BEGIN Source material

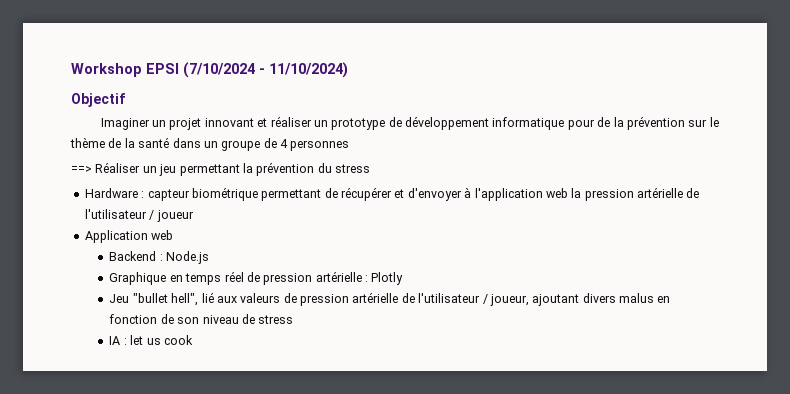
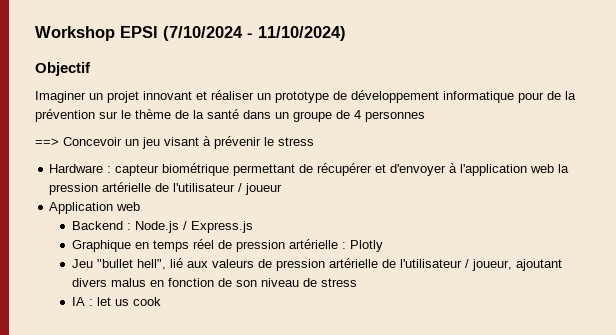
- ==> Réaliser un jeu permettant la prévention du stress
+ ==> Concevoir un jeu visant à prévenir le stress
- Backend : Node.js
+ Backend : Node.js / Express.js

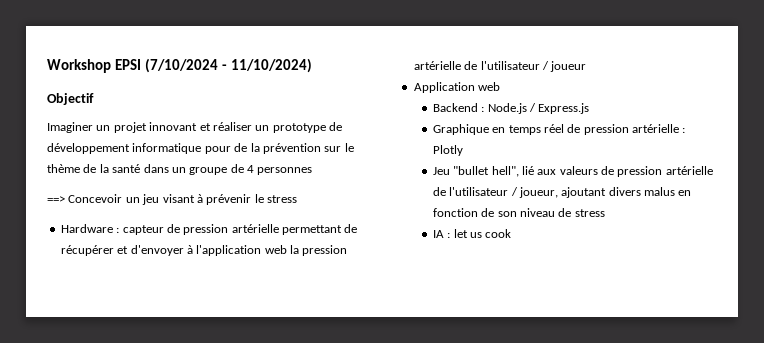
- Hardware : capteur biométrique permettant de récupérer et d'envoyer à l'application web la pression artérielle de l'utilisateur / joueur
+ Hardware : capteur de pression artérielle permettant de récupérer et d'envoyer à l'application web la pression artérielle de l'utilisateur / joueur

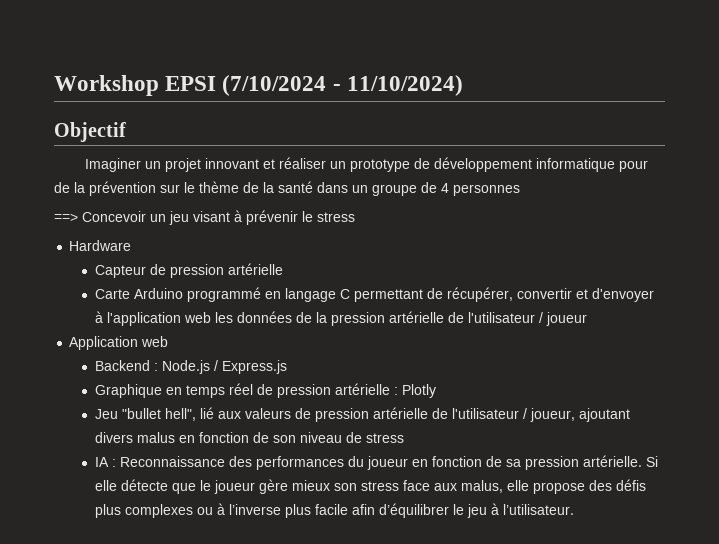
- Hardware : capteur de pression artérielle permettant de récupérer et d'envoyer à l'application web la pression artérielle de l'utilisateur / joueur
+ Hardware
+ Capteur de pression artérielle
+ Carte Arduino programmé en langage C permettant de récupérer, convertir et d'envoyer à l'application web les données de la pression artérielle de l'utilisateur / joueur
- IA : let us cook
+ IA : Reconnaissance des performances du joueur en fonction de sa pression artérielle. Si elle détecte que le joueur gère mieux son stress face aux malus, elle propose des défis plus complexes ou à l’inverse plus facile afin d’équilibrer le jeu à l’utilisateur.

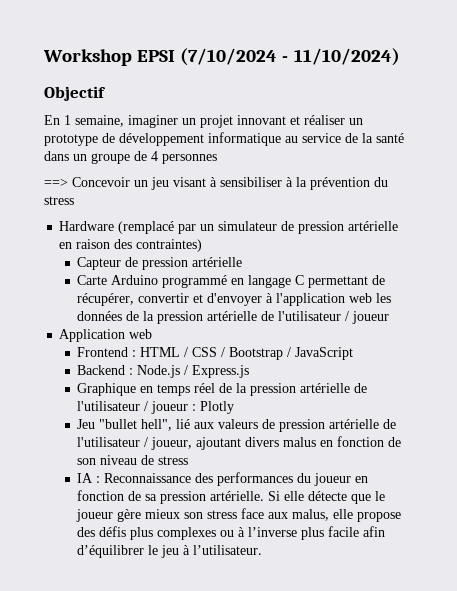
- Imaginer un projet innovant et réaliser un prototype de développement informatique pour de la prévention sur le thème de la santé dans un groupe de 4 personnes
+ En 1 semaine, imaginer un projet innovant et réaliser un prototype de développement informatique au service de la santé dans un groupe de 4 personnes
- ==> Concevoir un jeu visant à prévenir le stress
- Hardware
+ ==> Concevoir un jeu visant à sensibiliser à la prévention du stress
+ Hardware (remplacé par un simulateur de pression artérielle en raison des contraintes)
+ Frontend : HTML / CSS / Bootstrap / JavaScript
- Graphique en temps réel de pression artérielle : Plotly
+ Graphique en temps réel de la pression artérielle de l'utilisateur / joueur : Plotly

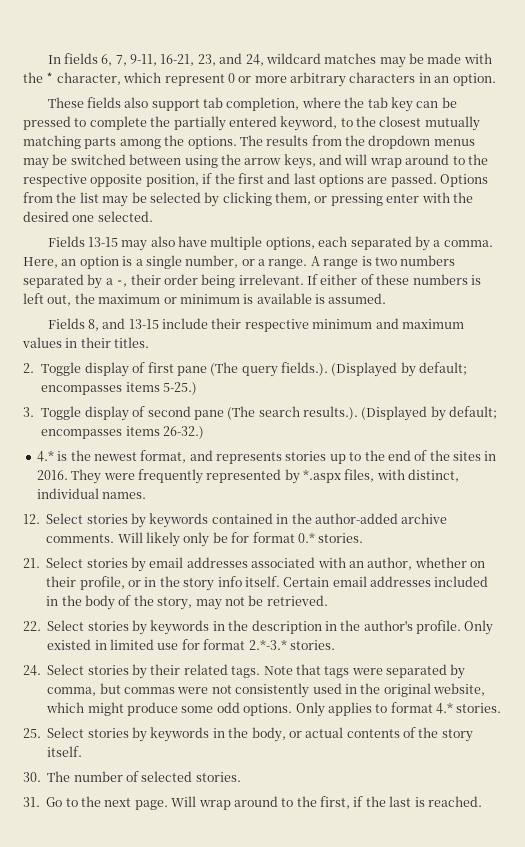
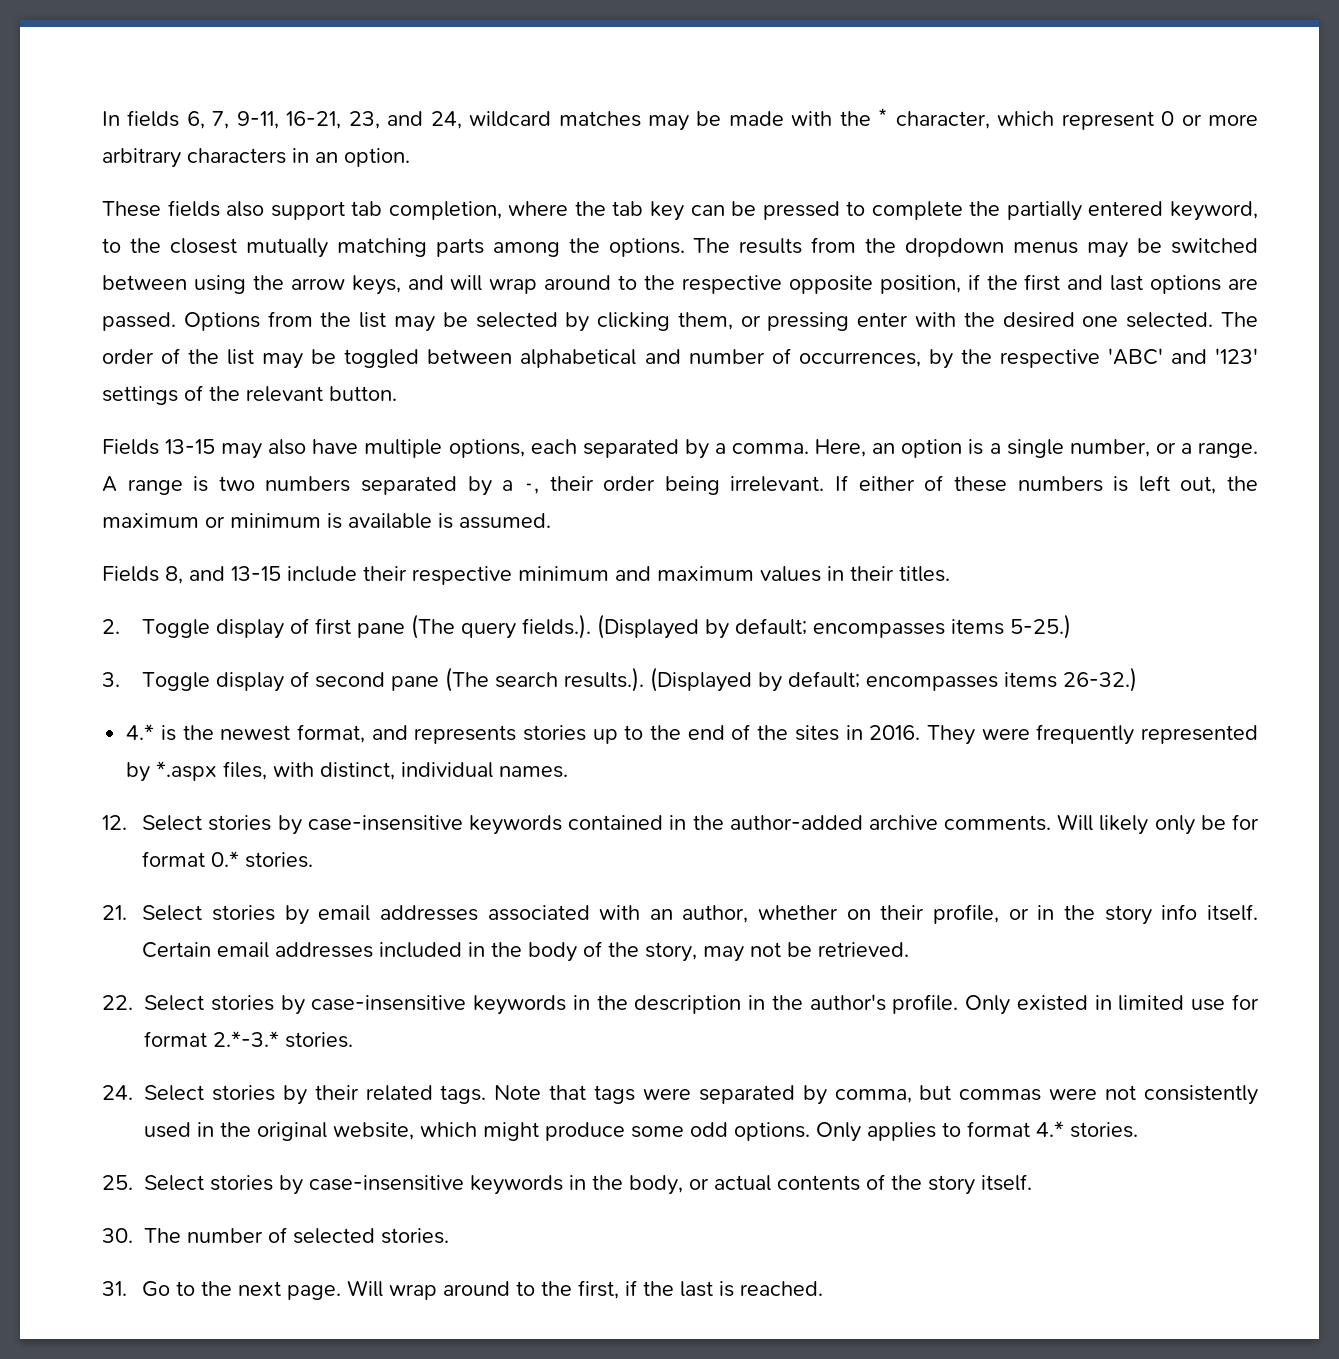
+ The order of the list may be toggled between alphabetical and number of occurrences, by the respective 'ABC' and '123' settings of the relevant button.
- 12. Select stories by keywords contained in the author-added archive comments.
+ 12. Select stories by case-insensitive keywords contained in the author-added archive comments.
- 22. Select stories by keywords in the description in the author's profile.
+ 22. Select stories by case-insensitive keywords in the description in the author's profile.
- 25. Select stories by keywords in the body, or actual contents of the story itself.
+ 25. Select stories by case-insensitive keywords in the body, or actual contents of the story itself.

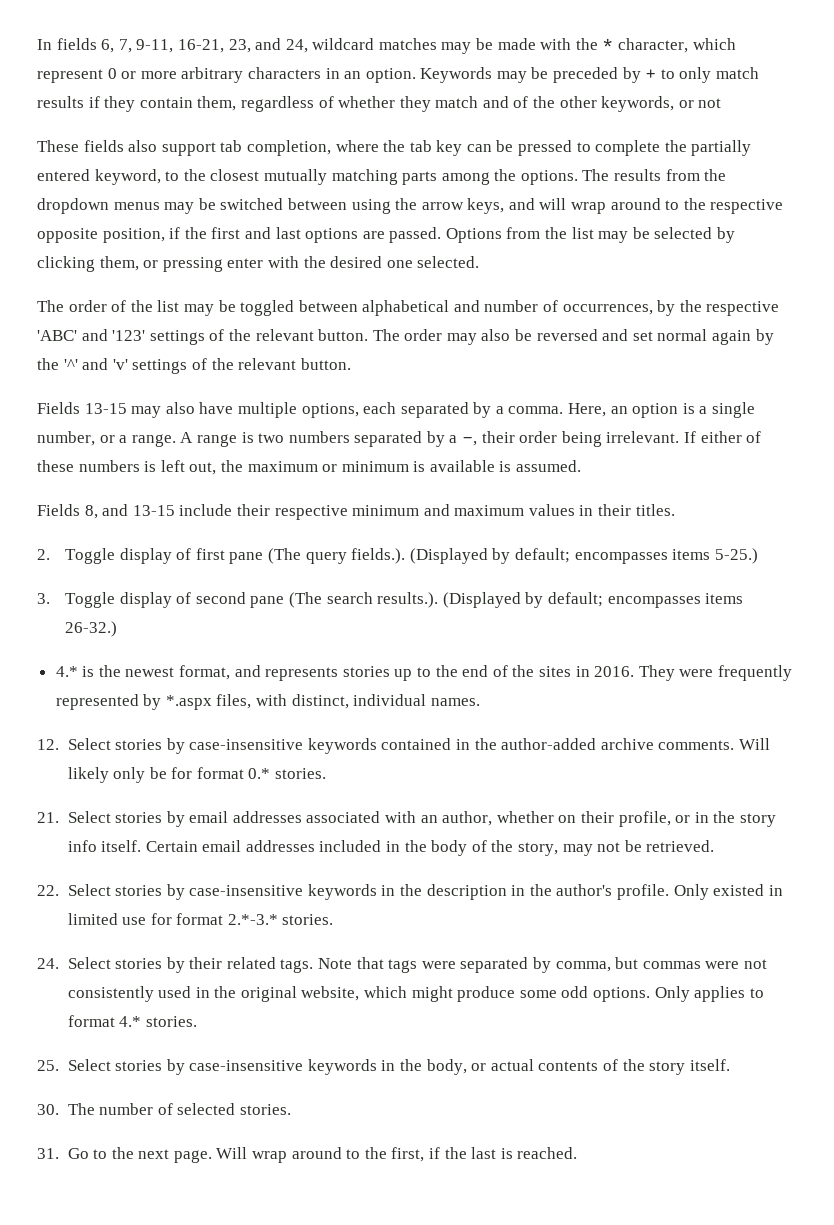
+ Keywords may be preceded by + to only match results if they contain them, regardless of whether they match and of the other keywords, or not
- Options from the list may be selected by clicking them, or pressing enter with the desired one selected. The order of the list may be toggled between alphabetical and number of occurrences, by the respective 'ABC' and '123' settings of the relevant button.
+ Options from the list may be selected by clicking them, or pressing enter with the desired one selected.
+ The order of the list may be toggled between alphabetical and number of occurrences, by the respective 'ABC' and '123' settings of the relevant button. The order may also be reversed and set normal again by the '^' and 'v' settings of the relevant button.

END Source material

Task to complete
What is needed is every line of the records above that contains the word "occurrences".

Reply
+ The order of the list may be toggled between alphabetical and number of occurrences, by the respective 'ABC' and '123' settings of the relevant button.
- Options from the list may be selected by clicking them, or pressing enter with the desired one selected. The order of the list may be toggled between alphabetical and number of occurrences, by the respective 'ABC' and '123' settings of the relevant button.
+ The order of the list may be toggled between alphabetical and number of occurrences, by the respective 'ABC' and '123' settings of the relevant button. The order may also be reversed and set normal again by the '^' and 'v' settings of the relevant button.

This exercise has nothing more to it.